Jeszcze nie wiem, czy zesłali cię
anieli,
czy diablica mnie uwodzi piękną maską,
ale chciałbym z Tobą teraz wszystko
dzielić -
tylko jakoś już nie widzę razem nas tu.
autor
Cezary Krzysztof Morświn
Dodano: 2016-01-03 01:38:29
Ten wiersz przeczytano 2180 razy
Oddanych głosów: 22
Aby zagłosować zaloguj się w serwisie
Komentarze (45)
nie rozumiem. ciszo. mojsza jest lepsza niż Twojsza.
a wracając do CKM
nadal uważam, że rytmicznie i melodycznie napisał to
doskonale. ja tylko wyrównałem rytmiczność w w wersie
3 i 7.
do 16-stu
niewiele to zmienia.ale gdyby gitarę wziąć to już.
czego się cii_sza czepia?
Tu widzę pochwałę rytmiki i sarkazm zaraz. No nie
kapuję, ale to jakaś podskurność sobie płynie na
memłonie wiersza i na kanwie jego, a co mi tam :)))))
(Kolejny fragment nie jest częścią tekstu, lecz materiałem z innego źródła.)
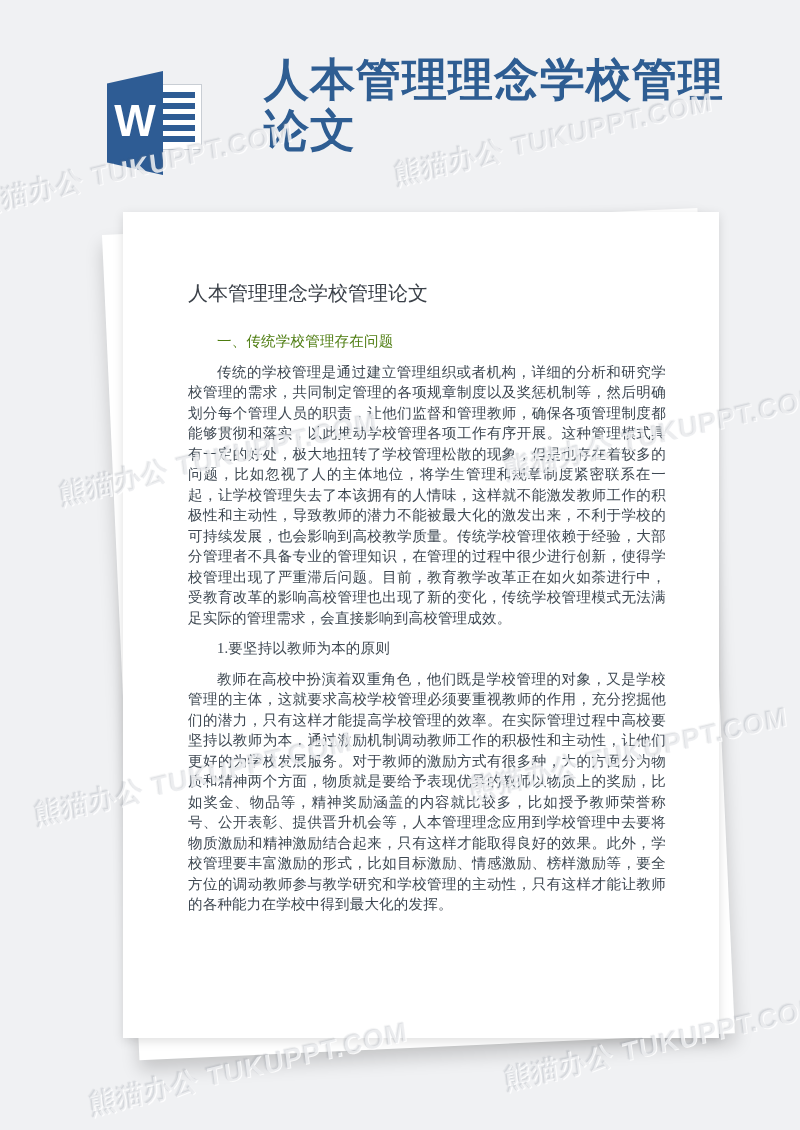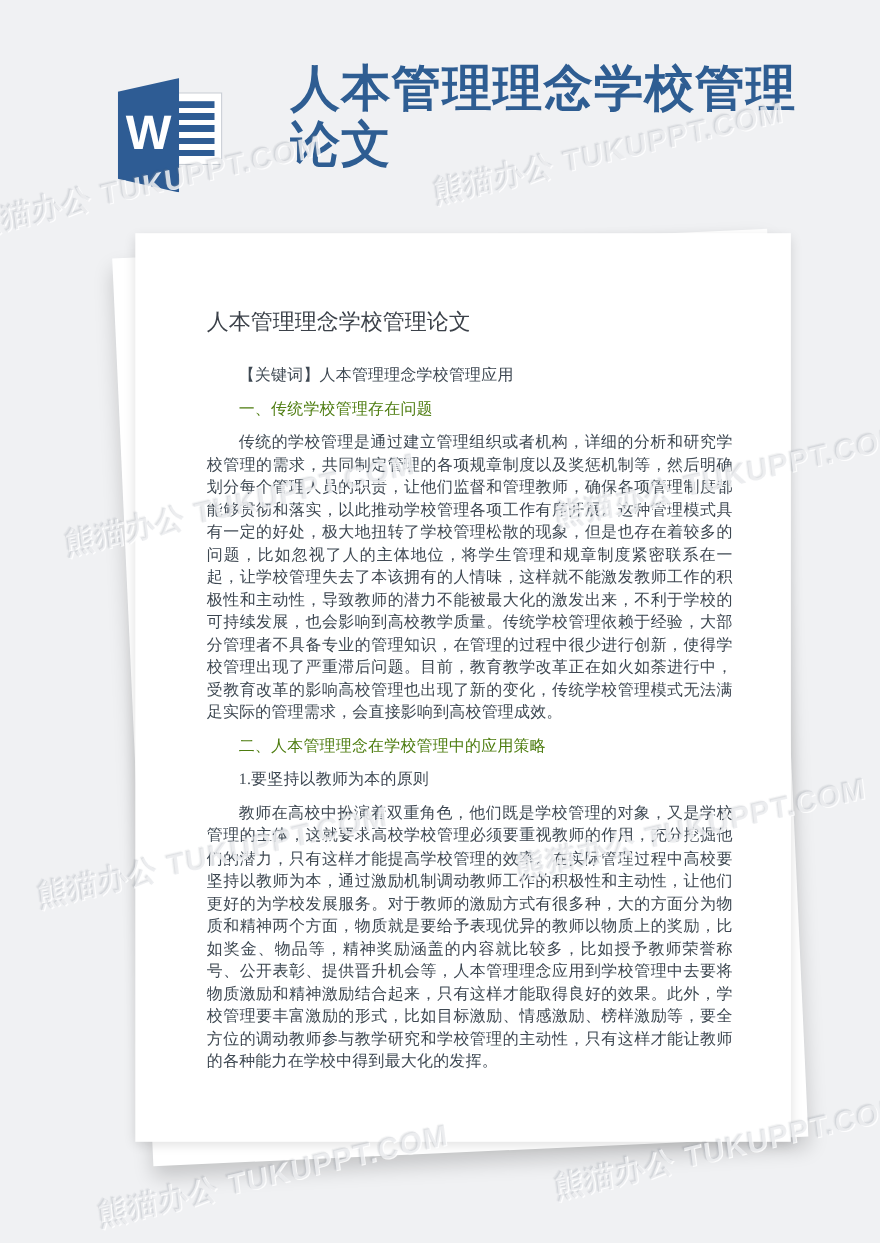"【关键词】人本管理理念学校管理应用" p.doc-block { html: <p>【关键词】人本管理理念学校管理应用</p> -> none }
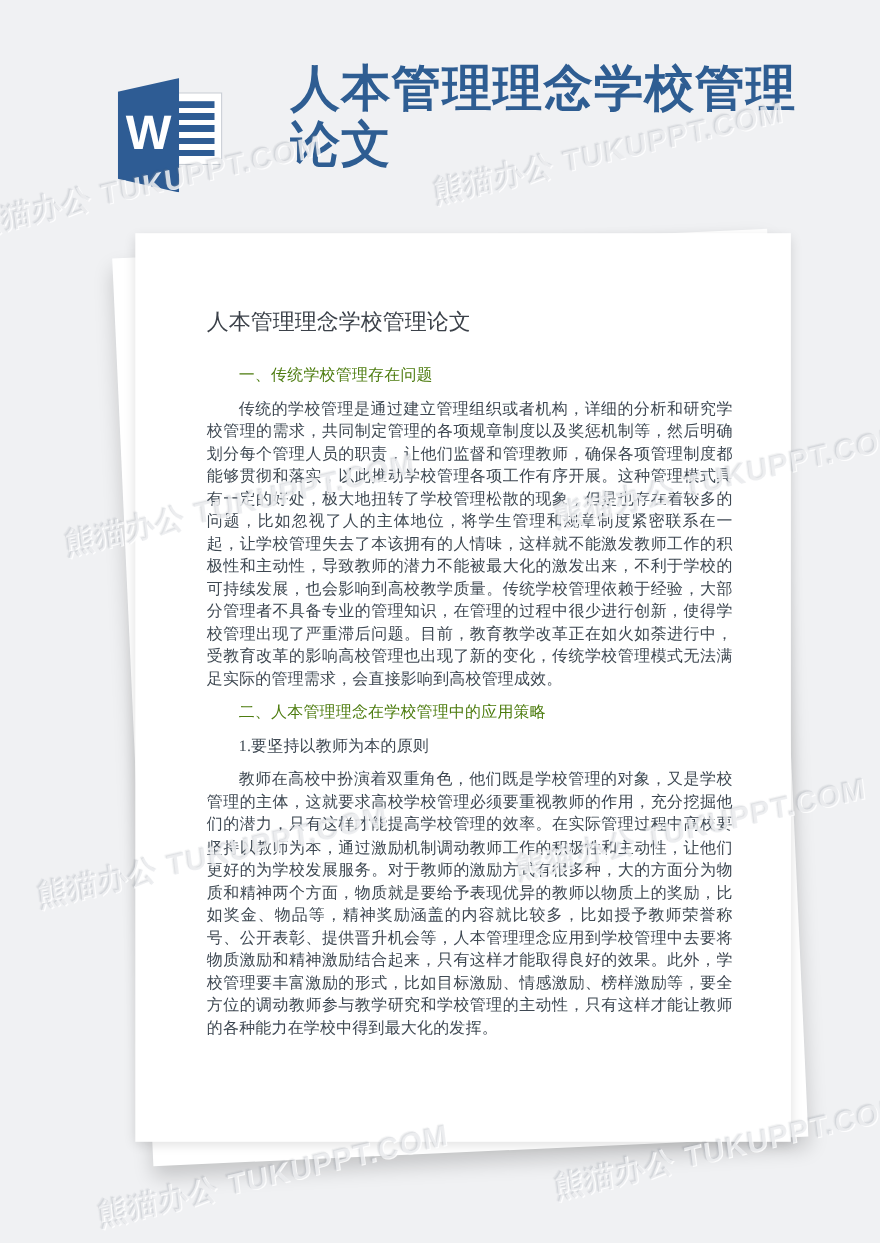"二、人本管理理念在学校管理中的应用策略" p.doc-block { html: <p>二、人本管理理念在学校管理中的应用策略</p> -> none }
jestem dziś przekorna:) wersja Piotrka Majowego mi się
nie podoba
dobranoc całkowicie;)
;))
ale chciałbym z Tobą teraz wszystko dzielić, dzielić,
dzielić
i teraz msz będzie już perfekcja
Tak, wersja z komentarza mi się podoba:)
Dobranoc Panu:)
Dzięki za krytykę pozytywną na okoliczość ratowania
wiersza
fantastycznie rytmicznie. szacun dla słuchu
muzycznego.
Starszym Panom się podoba.
Uwielbiam te klimaty słowne.
Gra słów i melodyki tychże.
Majstersztyk.
Oj, Pani cii-szo. Wiem, że rytmika się Pani nie
podoba, ale
Mogłoby być:
Czy diablica mnie uwodzi złym nakazem
tylko jakoś nas nie widzę tutaj razem
Ale tak nie jest i jest dobrze. :)))
Tymonie niestety nie zgadzam się, koni się już nie
boję:))
Pan Cezary napisał ładny wiersz.
Bardzo ładny w smutnym tonie wiersz☺
Cii_szo. Zgódź się ze mną, bo ogierem Franiem ciebie
poszczuję. Biedny koń ma chorobę szalonych krów, którą
wyssał z mlekiem matki. Chciałem go uśpić, ale koń ten
dobrze mi ciągnie.... pług na polu.
podoba mi się, bardzo ładnie:)
źle brzmi to "nas tu" pomyślałabym, zeby inne słowo
znaleźć To "tu" na koncu wersu bardzo źle:(
nie zgadzam się:)
ostatni wers jest tylko wg mnie do poprawki, a reszta
to fajny wiersz. Na plus:)
Dyrdymały jakieś straszne co spod serca twego płyną,
ja jest Tymon z polskiej ziemi i nie czepiam się tu
wiersza. Piszesz waćpan niczym mistrzu, a ja znam się
na dojeniu, wydoiłeś sporo piękna i przelewasz je na
papier.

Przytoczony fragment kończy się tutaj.